Connecticut’s lawmakers should demand proven standards of care for violence-prevention services in cities, as well as credentialed providers and evidence-based methods. They should verify that the services offered are actually being offered. They should not accept program “skimming,” accepting only youths, victims and families who have the best chances of success, rather than those most at risk of violence.
For “The Sweetest Land,” we traveled from Georgia to Boston. We heard similar stories time after time. Struggling families didn’t get help. Hartford has a few new programs in place to connect with victims of violence and their families. The question is whether they are preventing further violence. The city needs a qualified and independent inspector general to make sure those programs are getting properly evaluated.
Keep in mind that when violence strikes an urban area, normally a nation does not mourn with the victims’ families as it does those of mass shootings. Rarely are outpourings of funds established to meet urban family needs.
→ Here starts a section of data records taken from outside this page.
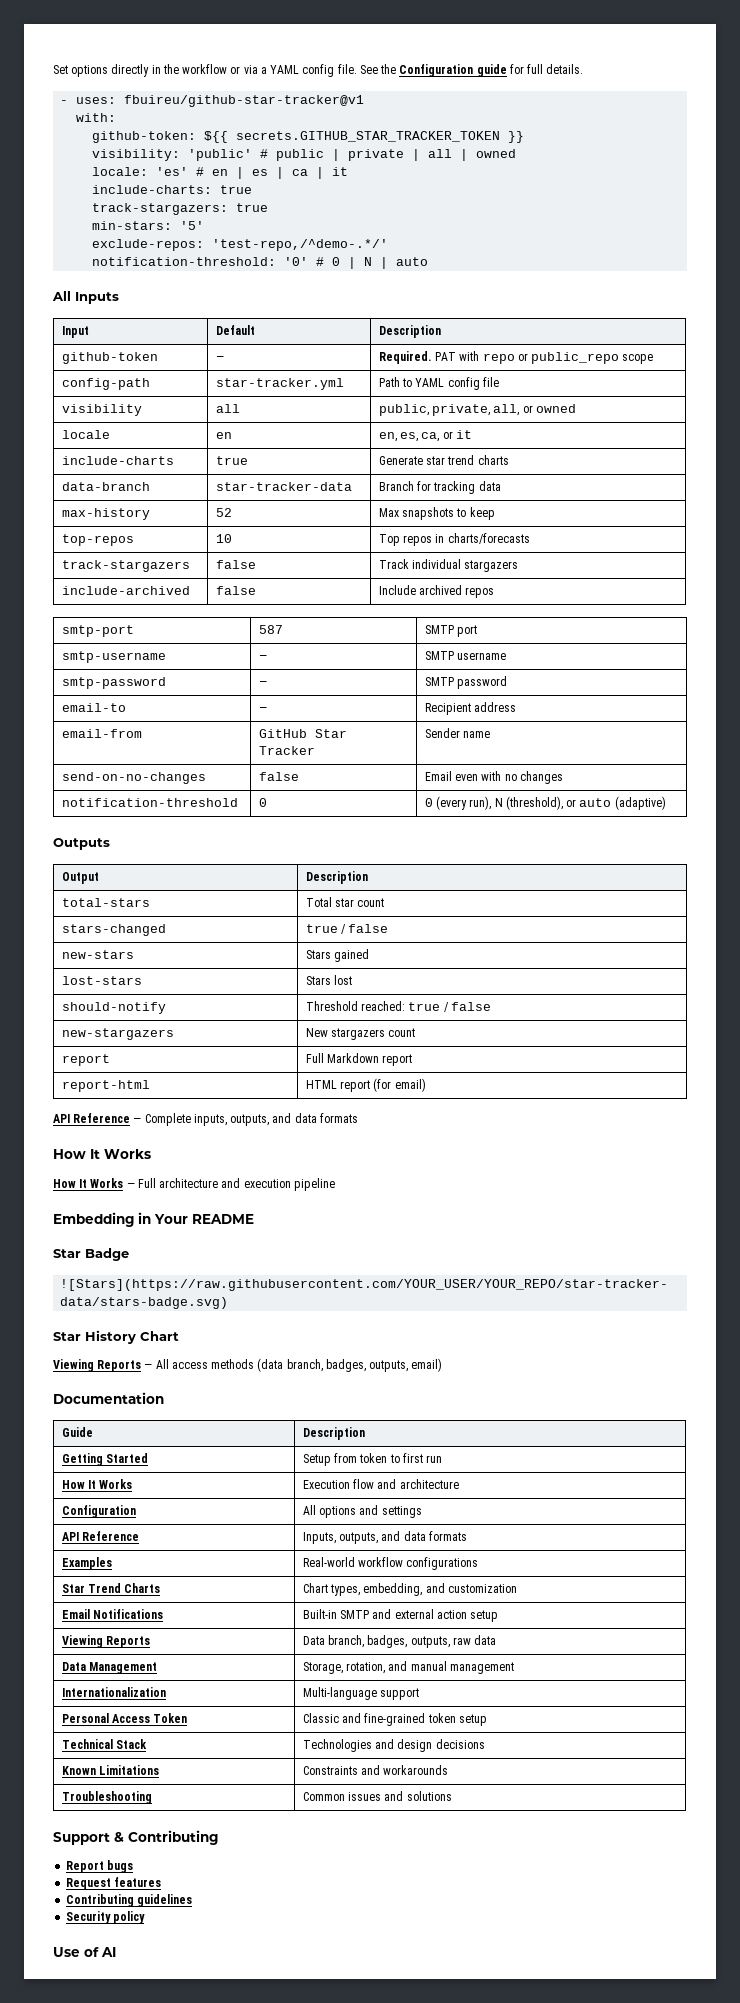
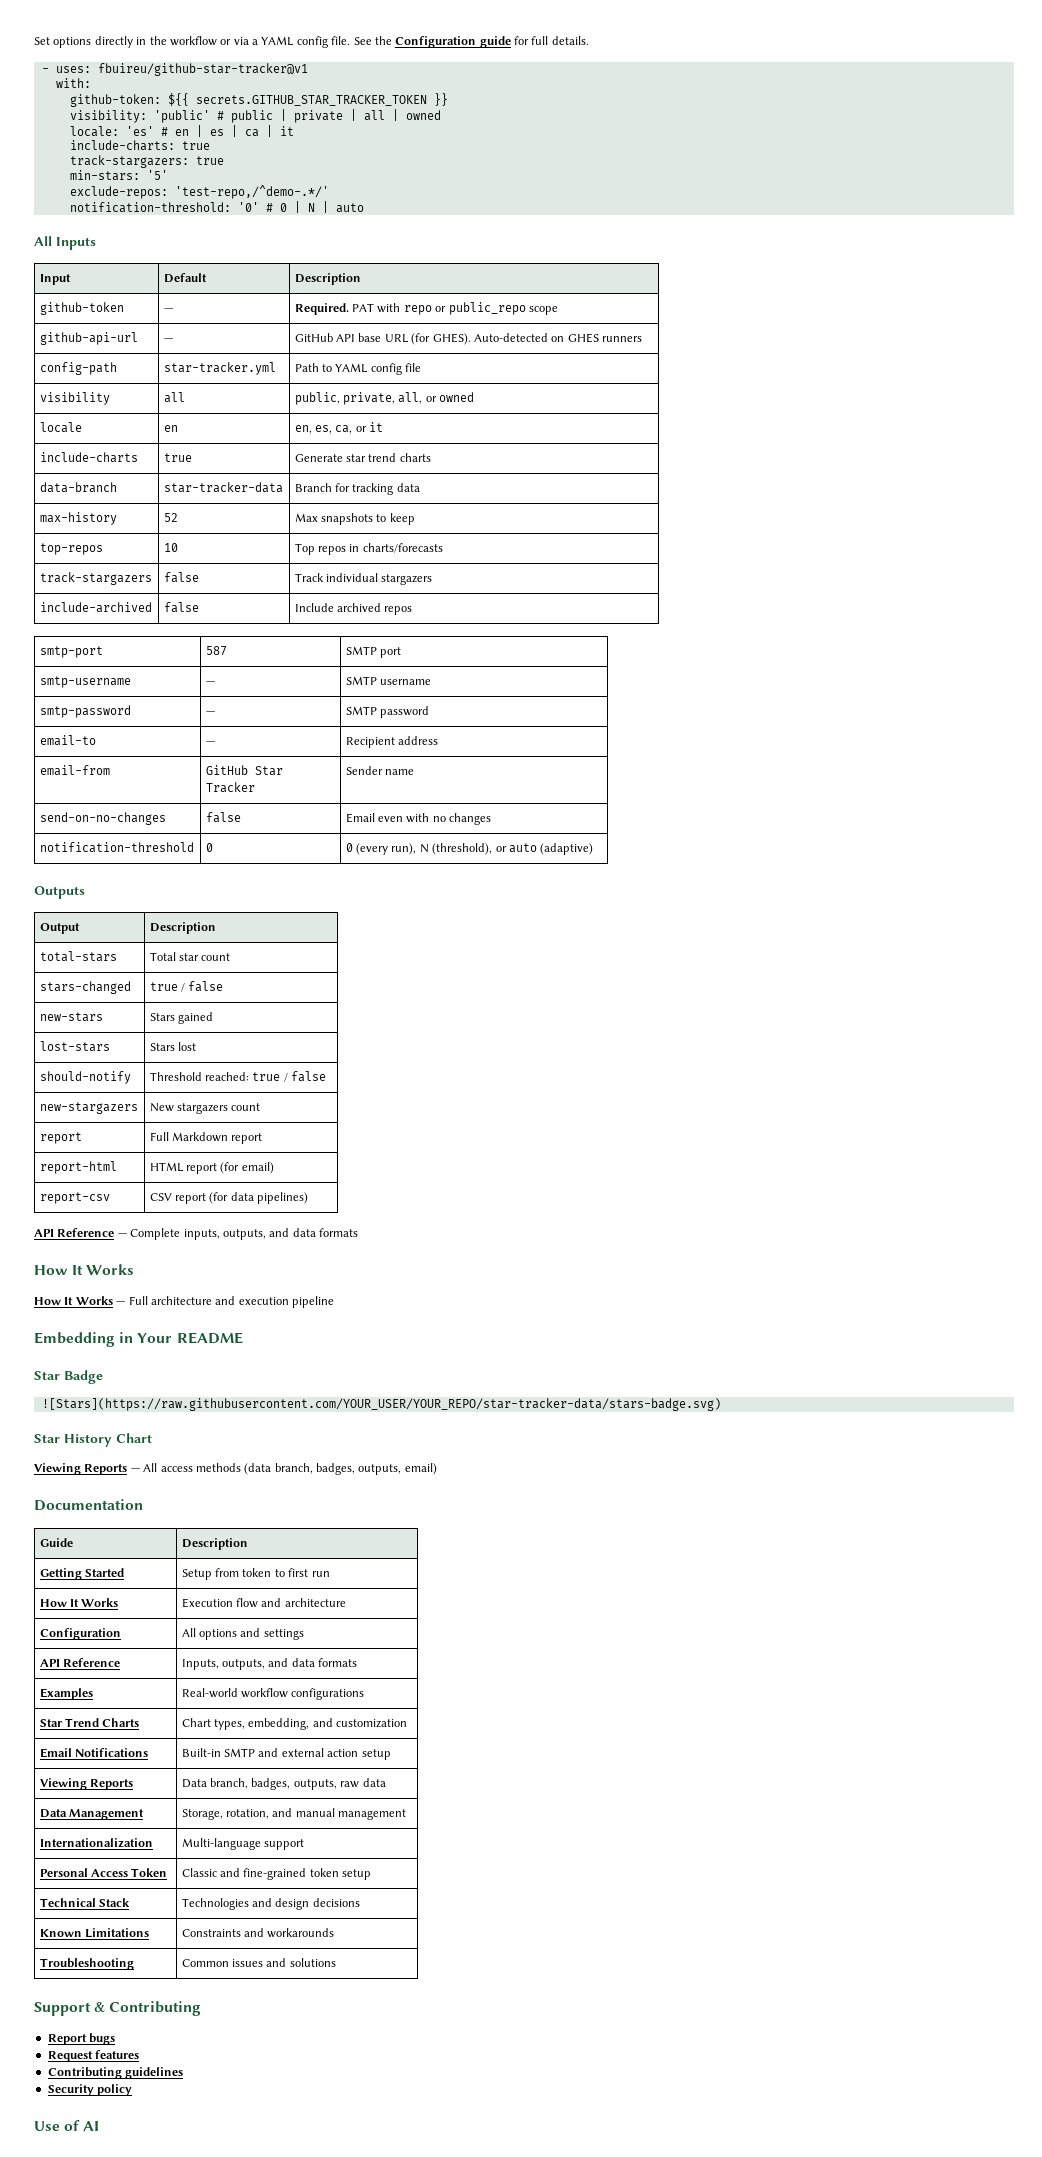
+ github-api-url | — | GitHub API base URL (for GHES). Auto-detected on GHES runners
+ report-csv | CSV report (for data pipelines)

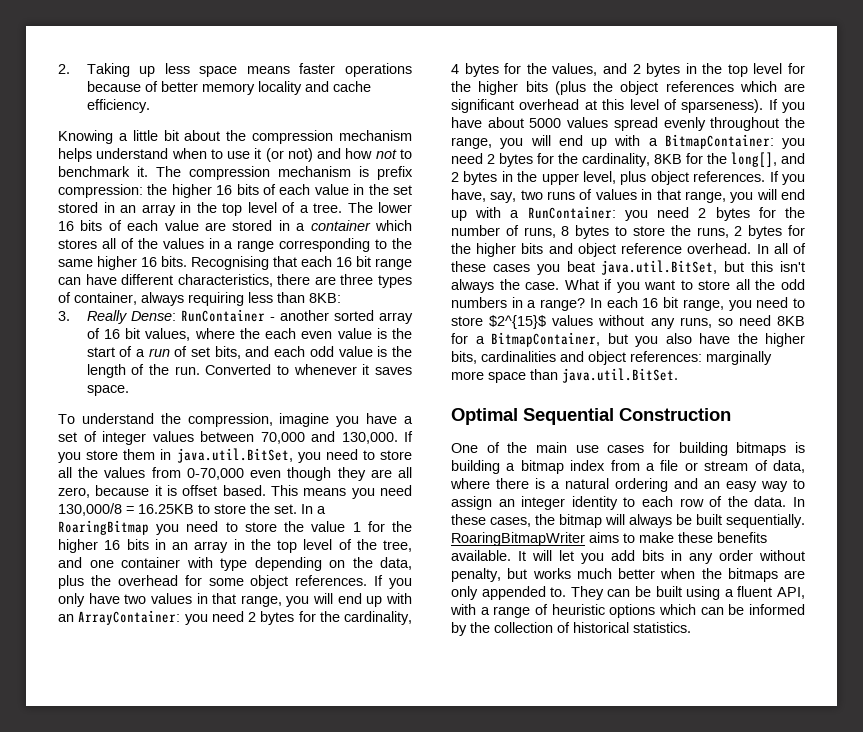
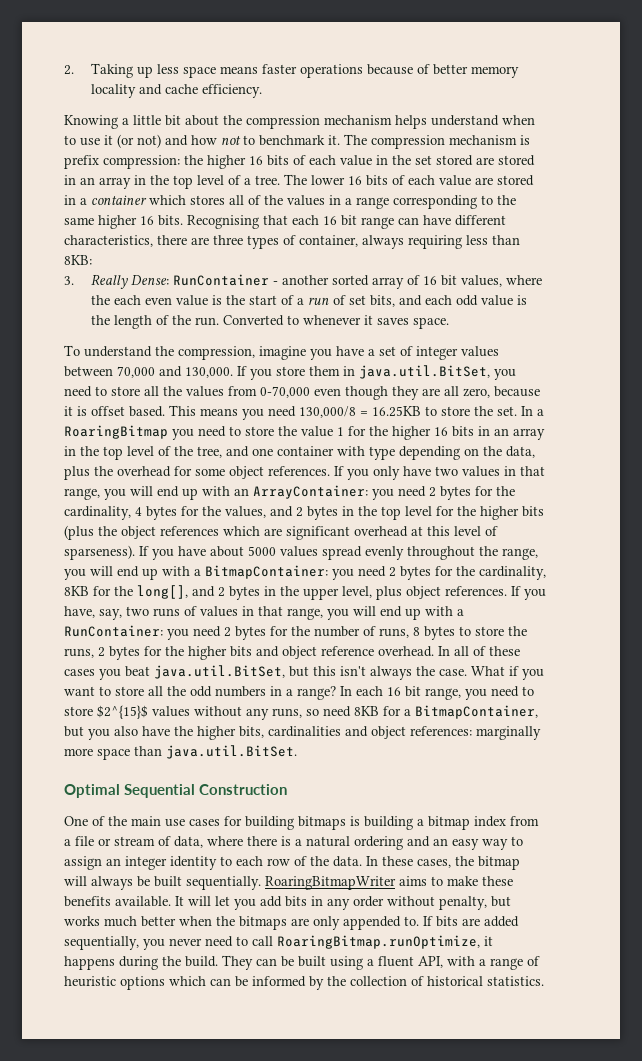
- The compression mechanism is prefix compression: the higher 16 bits of each value in the set stored in an array in the top level of a tree.
+ The compression mechanism is prefix compression: the higher 16 bits of each value in the set stored are stored in an array in the top level of a tree.
+ If bits are added sequentially, you never need to call RoaringBitmap.runOptimize, it happens during the build.

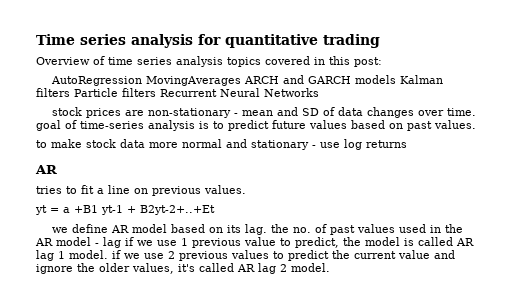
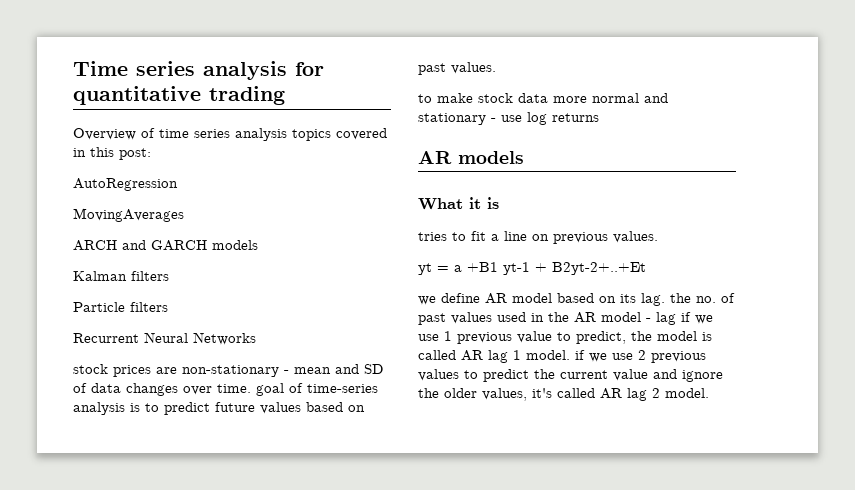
- AutoRegression MovingAverages ARCH and GARCH models Kalman filters Particle filters Recurrent Neural Networks
+ AutoRegression
+ MovingAverages
+ ARCH and GARCH models
+ Kalman filters
+ Particle filters
+ Recurrent Neural Networks
  to make stock data more normal and stationary - use log returns
- AR
+ AR models
+ What it is

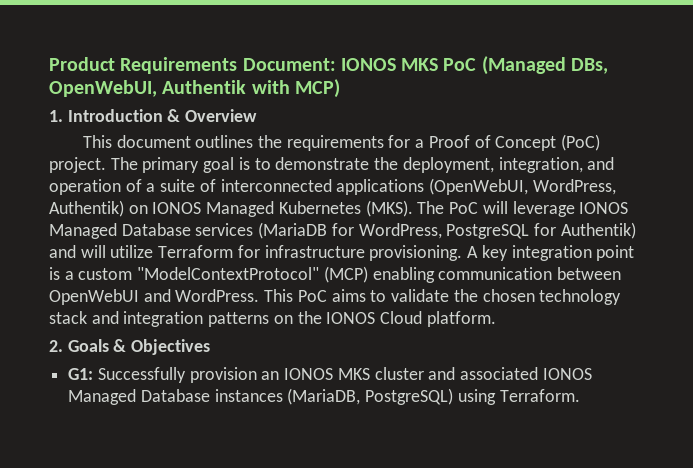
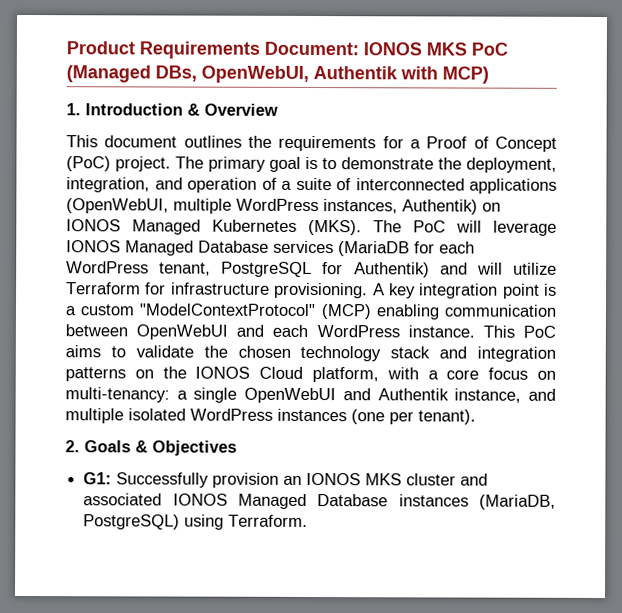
- The primary goal is to demonstrate the deployment, integration, and operation of a suite of interconnected applications (OpenWebUI, WordPress, Authentik) on IONOS Managed Kubernetes (MKS).
+ The primary goal is to demonstrate the deployment, integration, and operation of a suite of interconnected applications (OpenWebUI, multiple WordPress instances, Authentik) on IONOS Managed Kubernetes (MKS).
- The PoC will leverage IONOS Managed Database services (MariaDB for WordPress, PostgreSQL for Authentik) and will utilize Terraform for infrastructure provisioning.
+ The PoC will leverage IONOS Managed Database services (MariaDB for each WordPress tenant, PostgreSQL for Authentik) and will utilize Terraform for infrastructure provisioning.
- A key integration point is a custom "ModelContextProtocol" (MCP) enabling communication between OpenWebUI and WordPress.
+ A key integration point is a custom "ModelContextProtocol" (MCP) enabling communication between OpenWebUI and each WordPress instance.
- This PoC aims to validate the chosen technology stack and integration patterns on the IONOS Cloud platform.
+ This PoC aims to validate the chosen technology stack and integration patterns on the IONOS Cloud platform, with a core focus on multi-tenancy: a single OpenWebUI and Authentik instance, and multiple isolated WordPress instances (one per tenant).

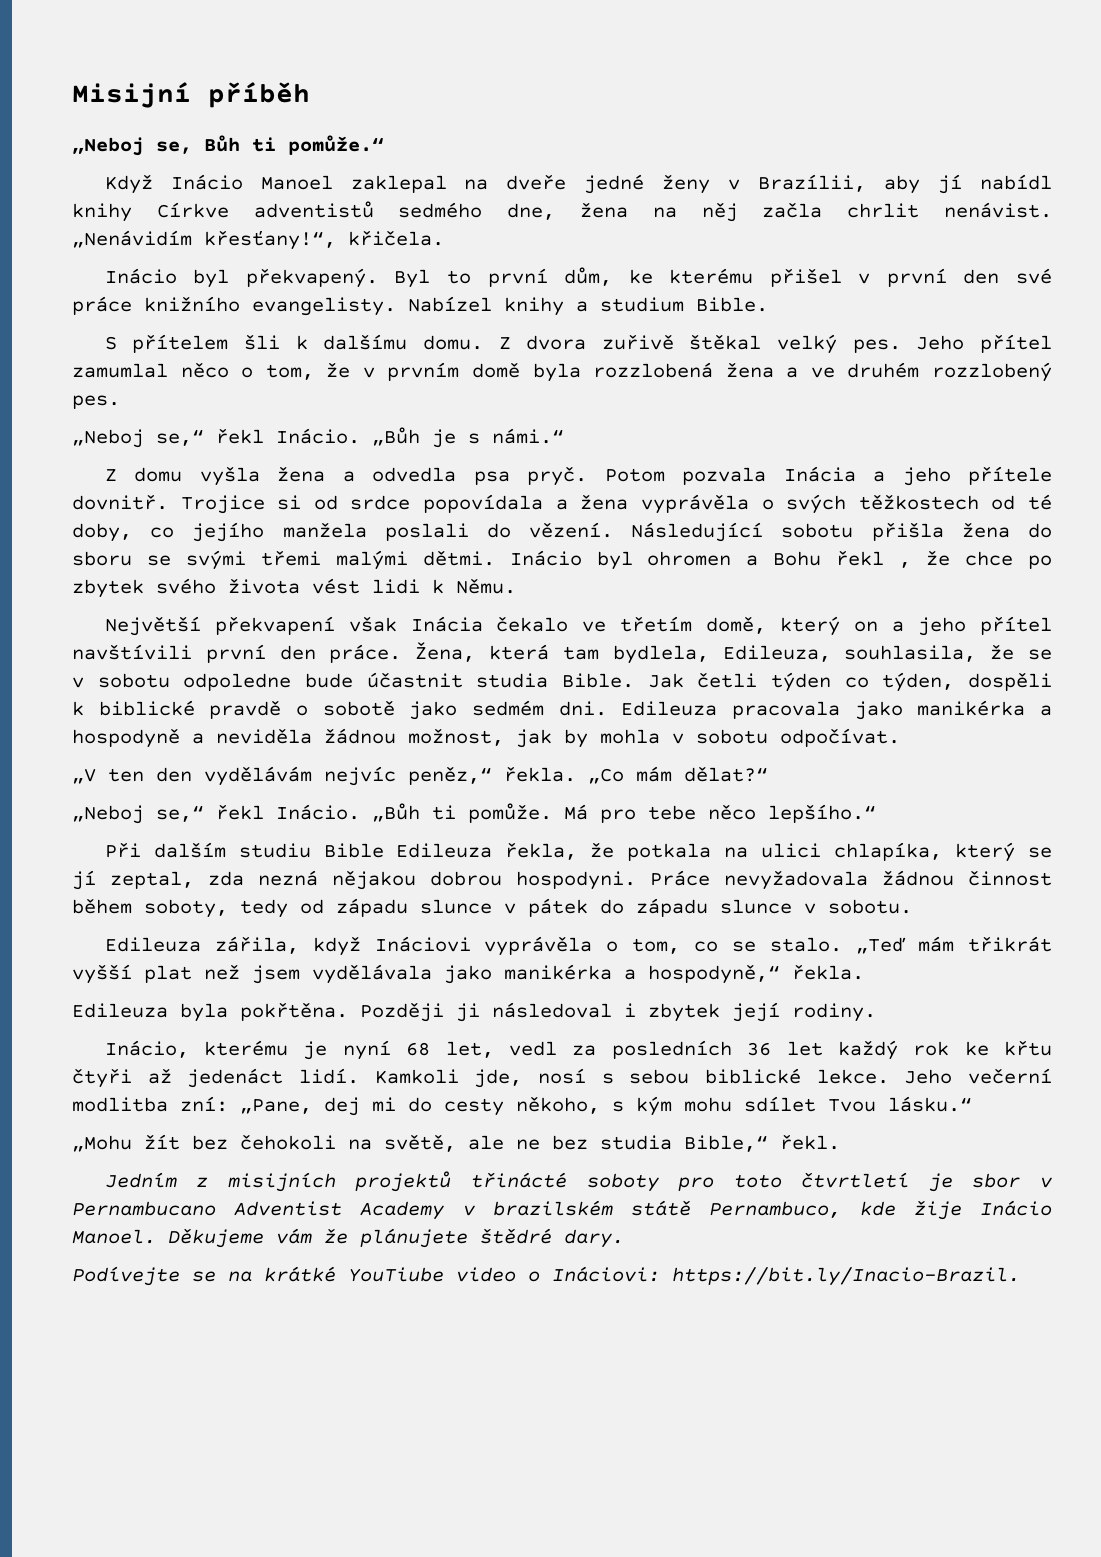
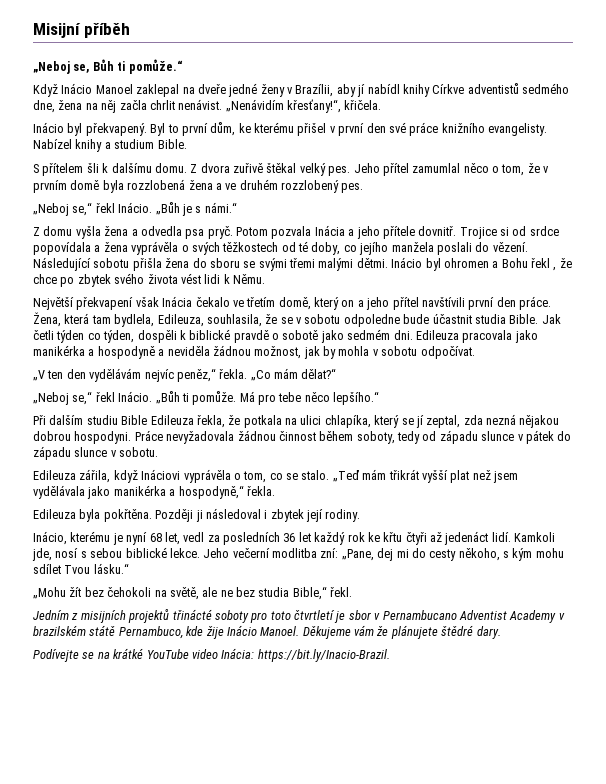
- Podívejte se na krátké YouTiube video o Ináciovi: https://bit.ly/Inacio-Brazil.
+ Podívejte se na krátké YouTube video Inácia: https://bit.ly/Inacio-Brazil.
In the too many deaths I have filmed, the hardships are overwhelming.
This disconnect existed with every victim of violence I captured.
We applaud that violence statistics are down in Connecticut overall, and that fewer people are incarcerated. These are major accomplishments. But make no mistake, violence persists.
It is preventable and it is actionable. And to any elected official and legislator, if you can guarantee that our best efforts are implemented and working — as if it were your child at-risk — you too would represent “The Sweetest Land.“
Jeffrey B. Teitler is an associate professor of Communication at Central Connecticut State University and artist in residence at St. Francis Hospital and Medical Center.